As far as third party clients go, like Draq said the main ones people use on Windows are chicken nugget ($15), and TWBlue (free). They're both quite similar and revolve around what people are calling the "Windowless experience" where they have a ton of hotkeys that you can use in any application to read tweets without leaving it. For example, holding down windows and alt, then pressing up and down arrows moves you through tweets, no matter where you are. They both allow you to perform alll Twitter functions, reading and writing tweets and direct messages, following and unfollowing people, performing searches, using lists, seeing what's trending, etc. Additionally, they have some features that are useful specifically for the blind. They both can play any audio files linked to in a tweet without leaving the client (Nugget also supports playing Youtube videos), and they let you attach audio to a tweet yourself. They can also do OCR on an image, translate tweets, and use a third party service called Twishort to write tweets longer than 140 characters with the ability to automatically view the full tweet inside the client (though I personally hate this feature as if you're on anything other than TWBlue or nugget you have to click a link to see the whole tweet which usually only comes down to a few more words.)

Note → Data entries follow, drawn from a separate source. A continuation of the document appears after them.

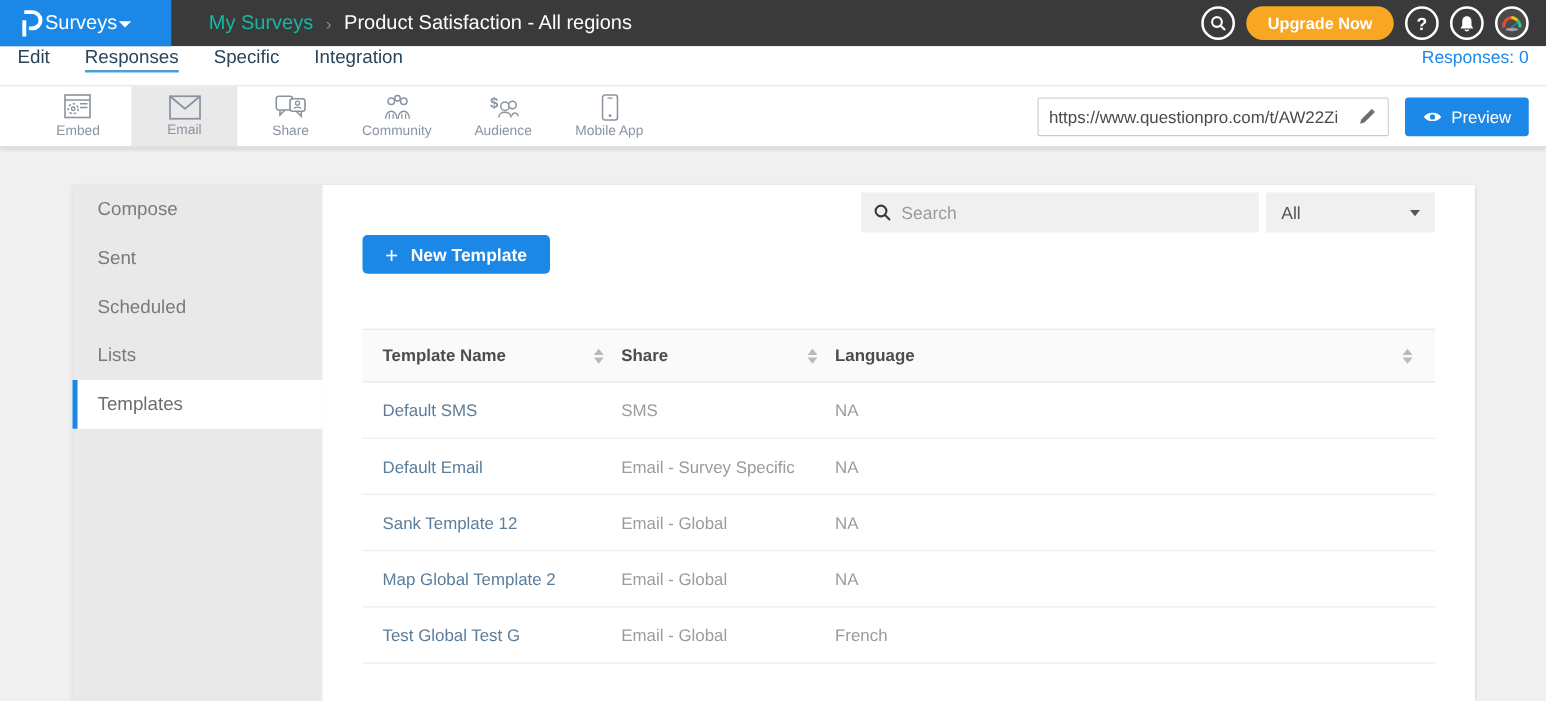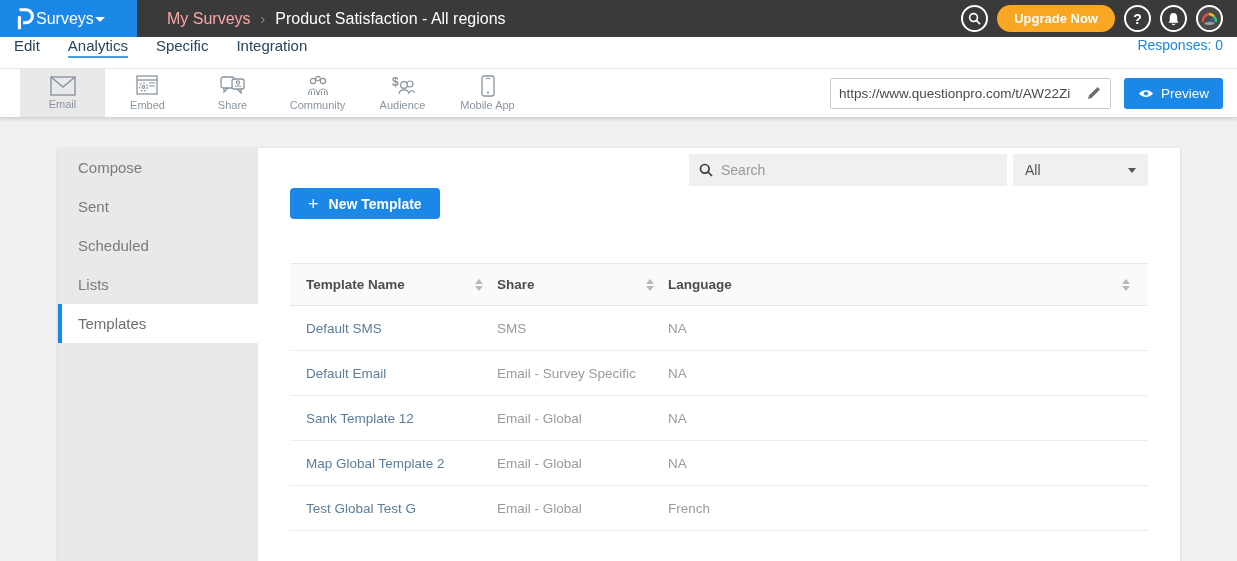"My Surveys" .crumb-parent { color: #fca5a5 -> #14b8a6 }
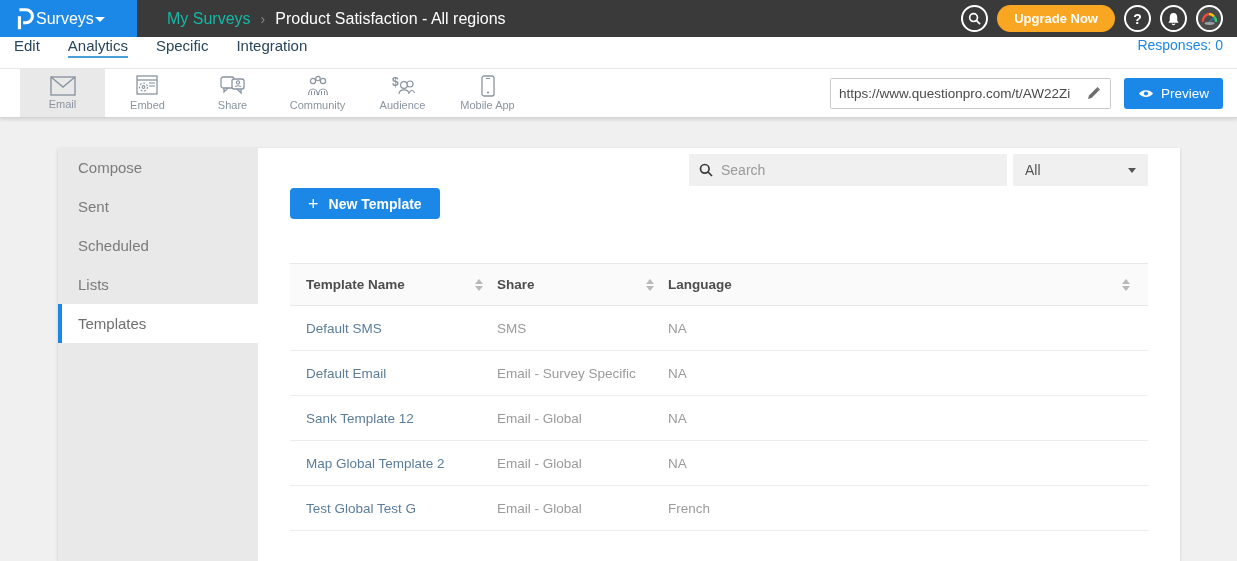"Analytics" span.nav-tab { text: Analytics -> Responses }
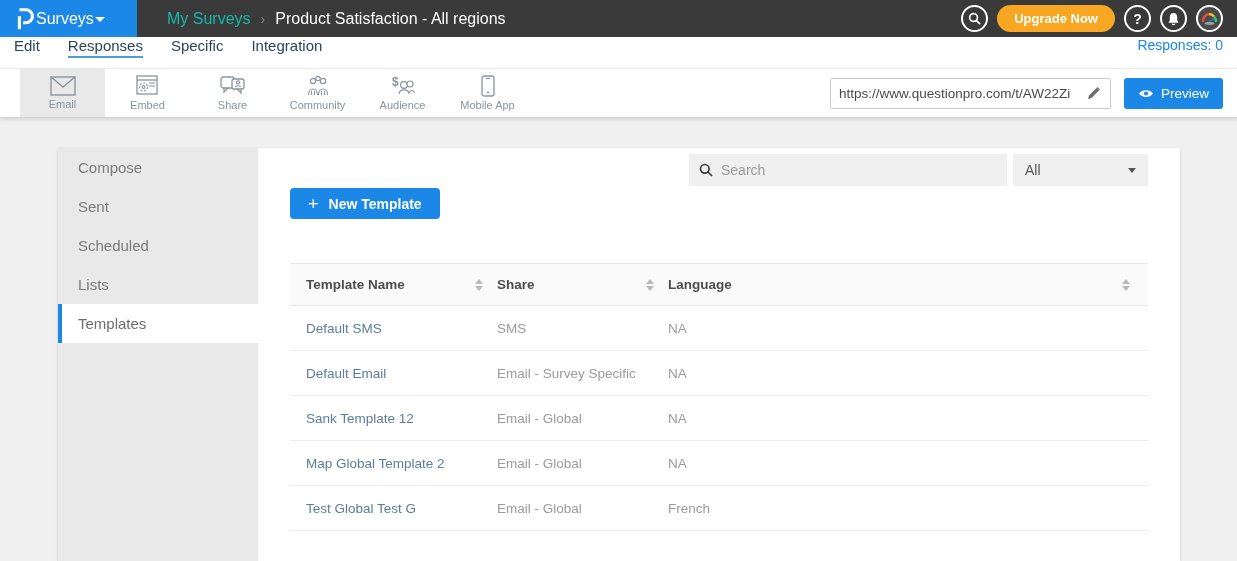"Email" div.tool-tab { order: before "Embed" -> after "Embed" }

One more option you have on Windows is OpenTween, which is the one I use myself. This is a client not made for the blind, so to use it you have to switch to its Window. However, it still has a lot of hotkeys and can also do everything you'd need to on Twitter (minus the built-in audio player and Twishort support). The main reason why I use it is stability and resource usage. Both TWBlue and Nugget use a lot of RAM and sometimes seem to have issues getting tweets (at least for me). Nugget in particular has this feature designed to keep every received tweet in a database, which can get big fast. You can turn this off, but last time I checked this caused other problems. All that being said there are a lot of happy users of both accessible clients, and Chicken Nugget has a 30-day trial, so you can just try all of them out and see which one you like the most.
FOr iOS, you also have plenty of options. The one I would recommend is Twitterrific, which is free with an IAP to unlock certain features. It has really good VoiceOver support and makes really good use of the "actions" option on the rotor to quickly let you reply or retweet something, but also click on links, hashtags or usernames in a tweet. Another good iOS option is Tweetings, which also has really good VoiceOver support. While it doesn't make as good use for actions, it has a massive amount of options to configure, such as completely disabling images, changing how the timeline is sorted, or automatically splitting up tweets longer than 140 characters. Again, I would just suggest you give both a try and see which one you like more.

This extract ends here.